**Data shown**.
+ + + +

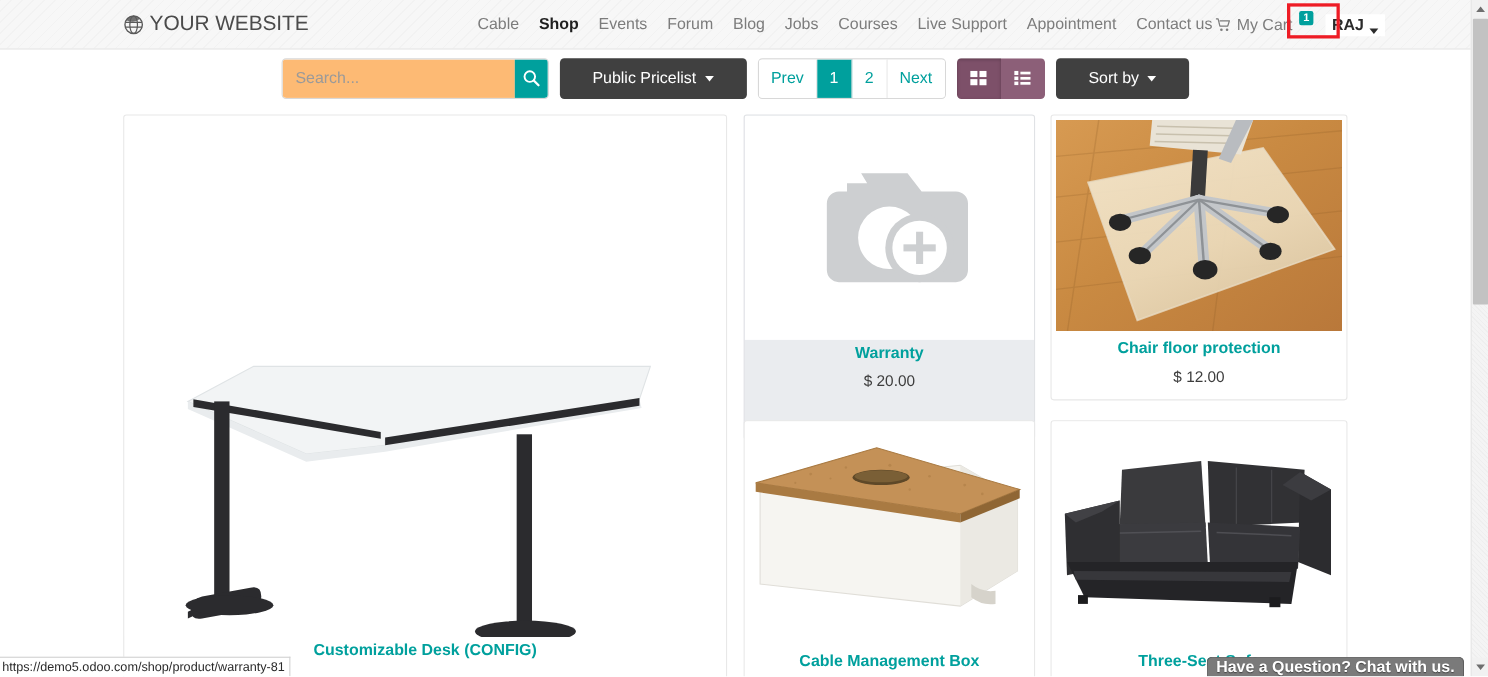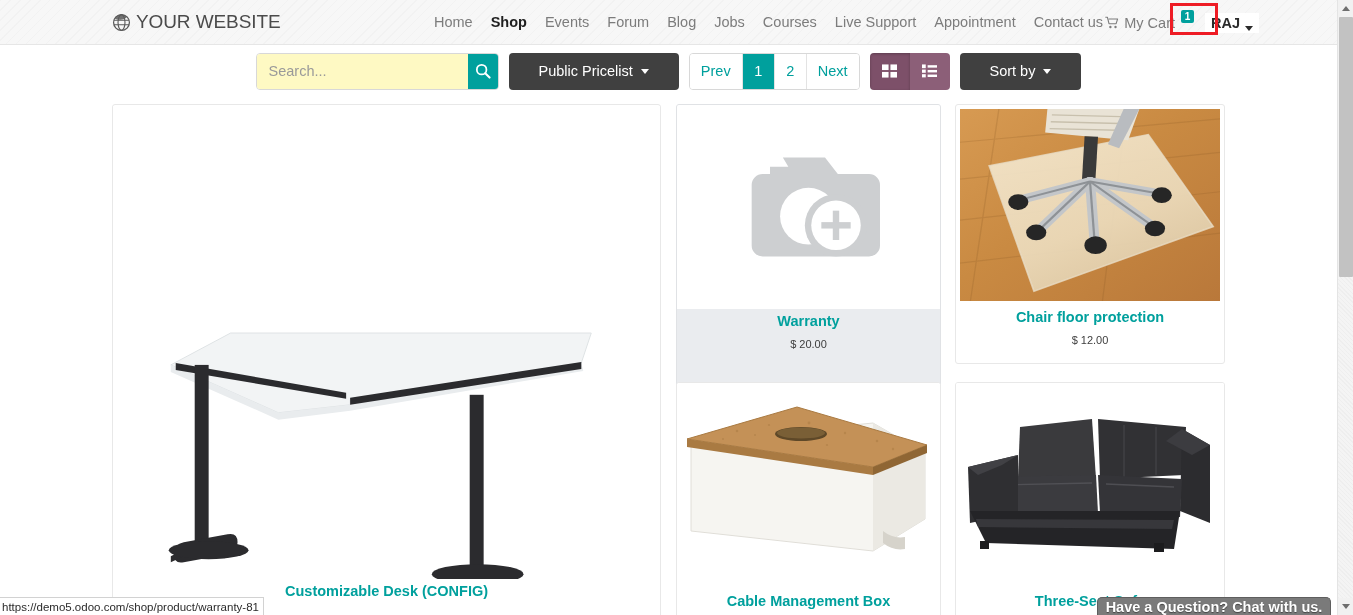--- a/index.html
+++ b/index.html
@@ -371,7 +371,7 @@
     </div>
 
     <nav class="main-nav">
-      <a class="nav-link">Home</a>
+      <a class="nav-link">Cable</a>
       <a class="nav-link active">Shop</a>
       <a class="nav-link">Events</a>
       <a class="nav-link">Forum</a>

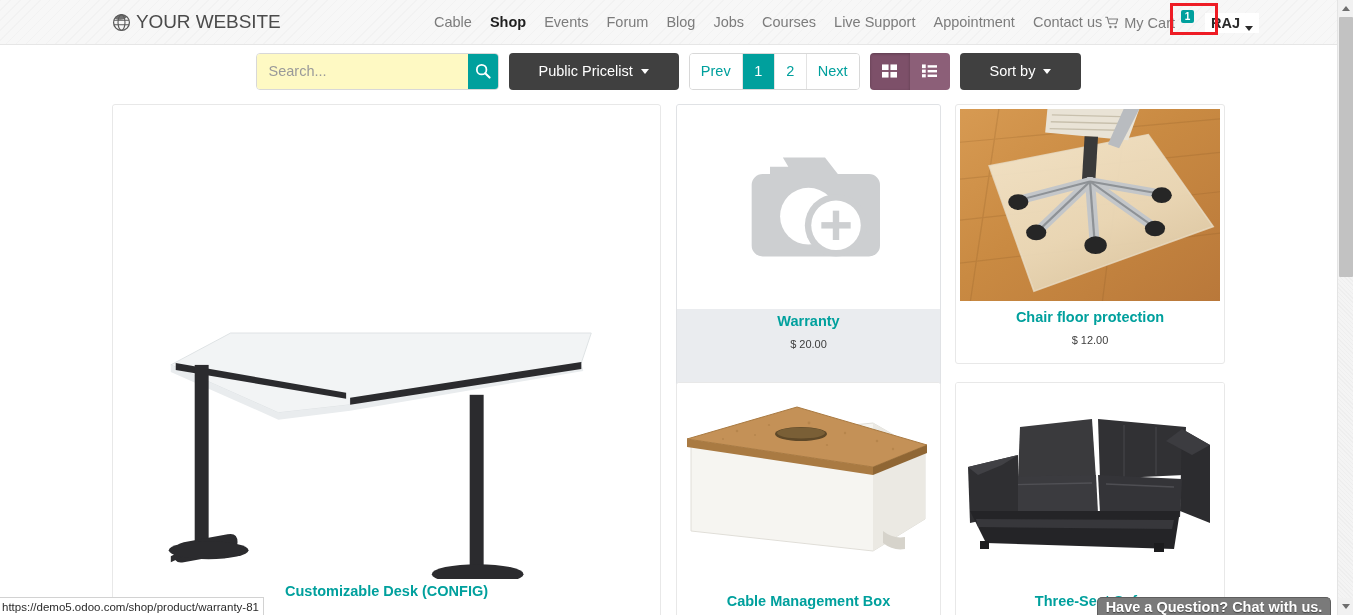--- a/index.html
+++ b/index.html
@@ -145,7 +145,7 @@
     font-size: 14.5px;
     color: #5a5a5a;
     font-family: "Liberation Sans", sans-serif;
-    background: #fef9c3;
+    background: #fdba74;
   }
   .search-input::placeholder { color: #9a9a9a; }
   .search-btn {

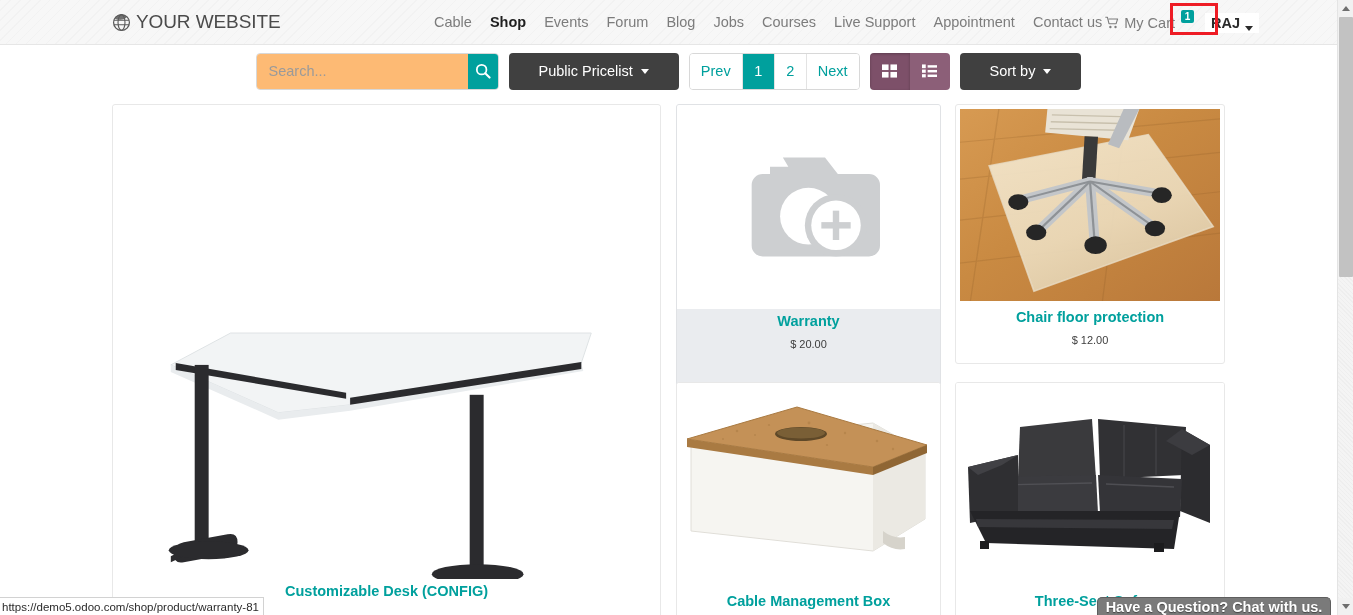--- a/index.html
+++ b/index.html
@@ -247,7 +247,7 @@
   .card-price {
     text-align: center;
     color: #3d3d3d;
-    font-size: 11px;
+    font-size: 14px;
     padding: 8px 6px 0;
   }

+ + + +

**What is needed**. The expected output is every entry, retyped exactly, with all pictures removed.

**Result**.
--- a/index.html
+++ b/index.html
@@ -371,7 +371,7 @@
     </div>
 
     <nav class="main-nav">
-      <a class="nav-link">Home</a>
+      <a class="nav-link">Cable</a>
       <a class="nav-link active">Shop</a>
       <a class="nav-link">Events</a>
       <a class="nav-link">Forum</a>

--- a/index.html
+++ b/index.html
@@ -145,7 +145,7 @@
     font-size: 14.5px;
     color: #5a5a5a;
     font-family: "Liberation Sans", sans-serif;
-    background: #fef9c3;
+    background: #fdba74;
   }
   .search-input::placeholder { color: #9a9a9a; }
   .search-btn {

--- a/index.html
+++ b/index.html
@@ -247,7 +247,7 @@
   .card-price {
     text-align: center;
     color: #3d3d3d;
-    font-size: 11px;
+    font-size: 14px;
     padding: 8px 6px 0;
   }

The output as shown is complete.